Опять, но очень близко этот раз, засвистело что то, как сверху вниз летящая птичка, блеснул огонь посередине улицы, выстрелило что то и застлало дымом улицу.
– Злодей, что ж ты это делаешь? – прокричал хозяин, подбегая к кухарке.
В то же мгновение с разных сторон жалобно завыли женщины, испуганно заплакал ребенок и молча столпился народ с бледными лицами около кухарки. Из этой толпы слышнее всех слышались стоны и приговоры кухарки:
– Ой о ох, голубчики мои! Голубчики мои белые! Не дайте умереть! Голубчики мои белые!..
Через пять минут никого не оставалось на улице. Кухарку с бедром, разбитым гранатным осколком, снесли в кухню. Алпатыч, его кучер, Ферапонтова жена с детьми, дворник сидели в подвале, прислушиваясь. Гул орудий, свист снарядов и жалостный стон кухарки, преобладавший над всеми звуками, не умолкали ни на мгновение. Хозяйка то укачивала и уговаривала ребенка, то жалостным шепотом спрашивала у всех входивших в подвал, где был ее хозяин, оставшийся на улице. Вошедший в подвал лавочник сказал ей, что хозяин пошел с народом в собор, где поднимали смоленскую чудотворную икону.
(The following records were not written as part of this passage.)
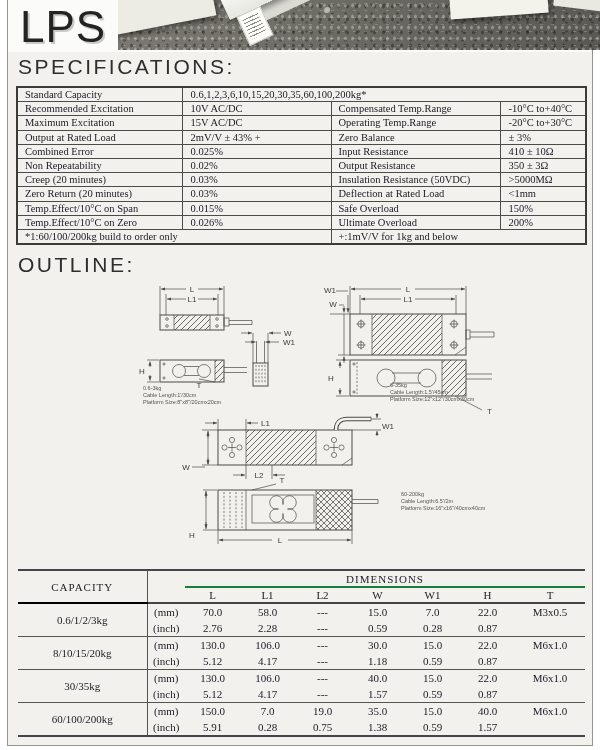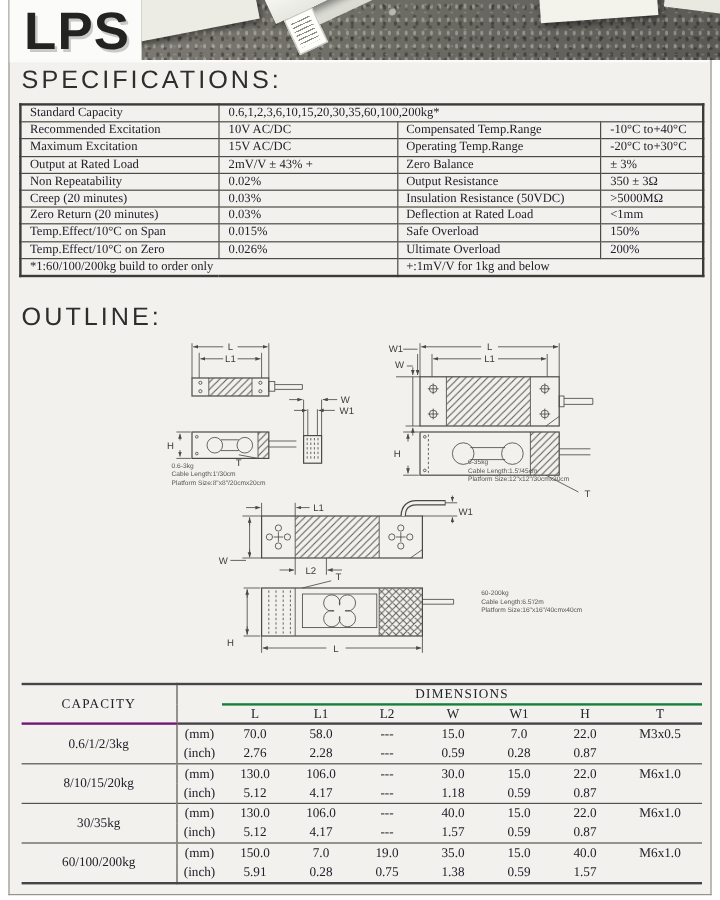"LPS" .logo { font-weight: 700 -> 400 }
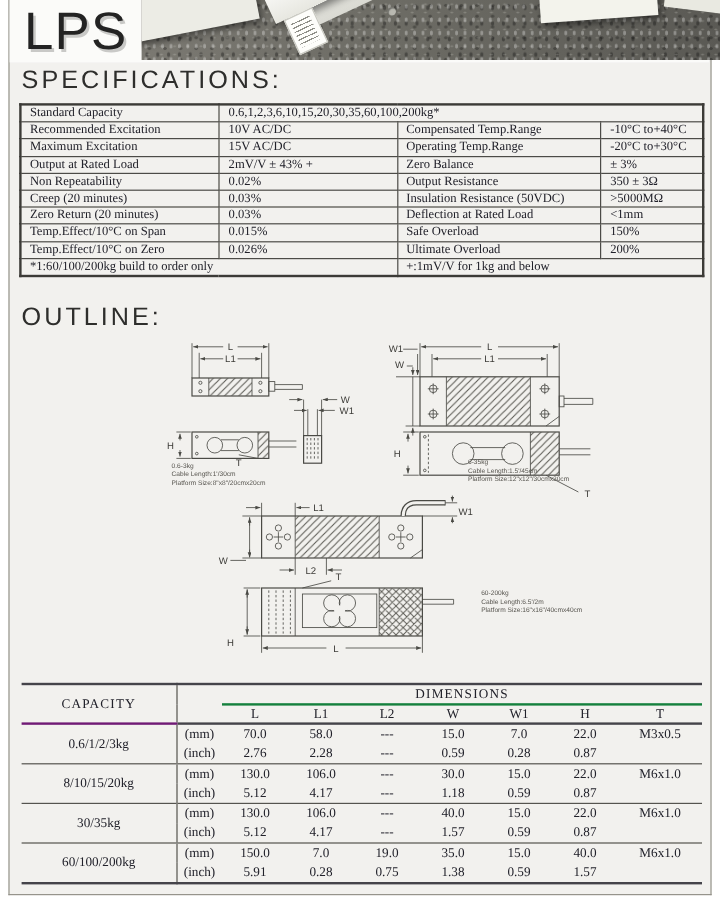"Combined Error" tr { html: none -> <tr> <td>Combined Error</td> <td>0.025%</td> <td>Input Resistance</td> <td>410 ± 10Ω</td> </tr> }
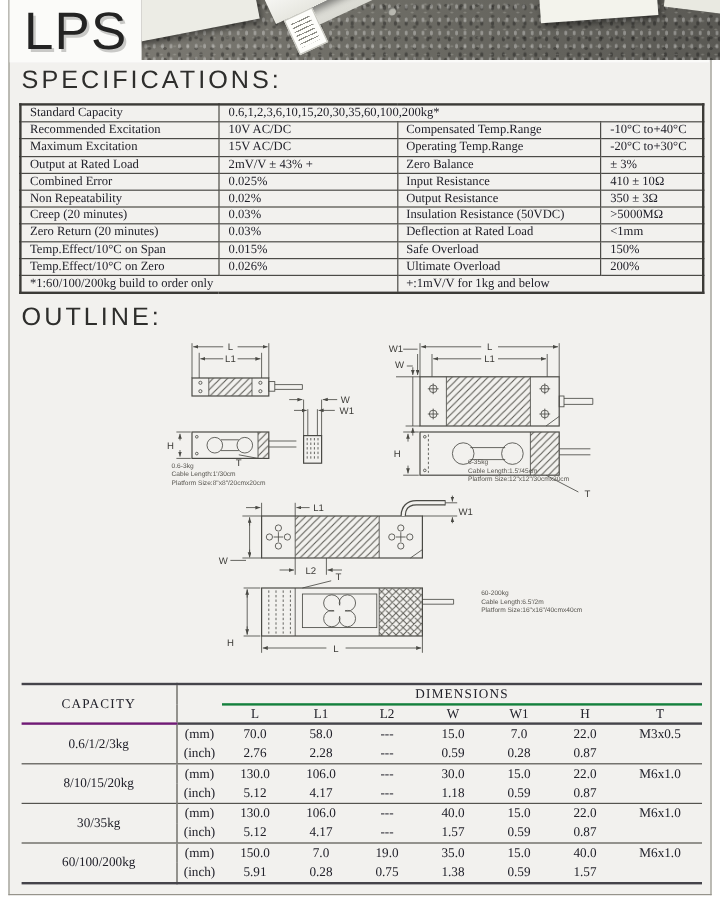"CAPACITY" .dims th.cap-h { border-bottom: 2px solid #701a75 -> 2px solid #000000 }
К сумеркам канонада стала стихать. Алпатыч вышел из подвала и остановился в дверях. Прежде ясное вечера нее небо все было застлано дымом. И сквозь этот дым странно светил молодой, высоко стоящий серп месяца. После замолкшего прежнего страшного гула орудий над городом казалась тишина, прерываемая только как бы распространенным по всему городу шелестом шагов, стонов, дальних криков и треска пожаров. Стоны кухарки теперь затихли. С двух сторон поднимались и расходились черные клубы дыма от пожаров. На улице не рядами, а как муравьи из разоренной кочки, в разных мундирах и в разных направлениях, проходили и пробегали солдаты. В глазах Алпатыча несколько из них забежали на двор Ферапонтова. Алпатыч вышел к воротам. Какой то полк, теснясь и спеша, запрудил улицу, идя назад.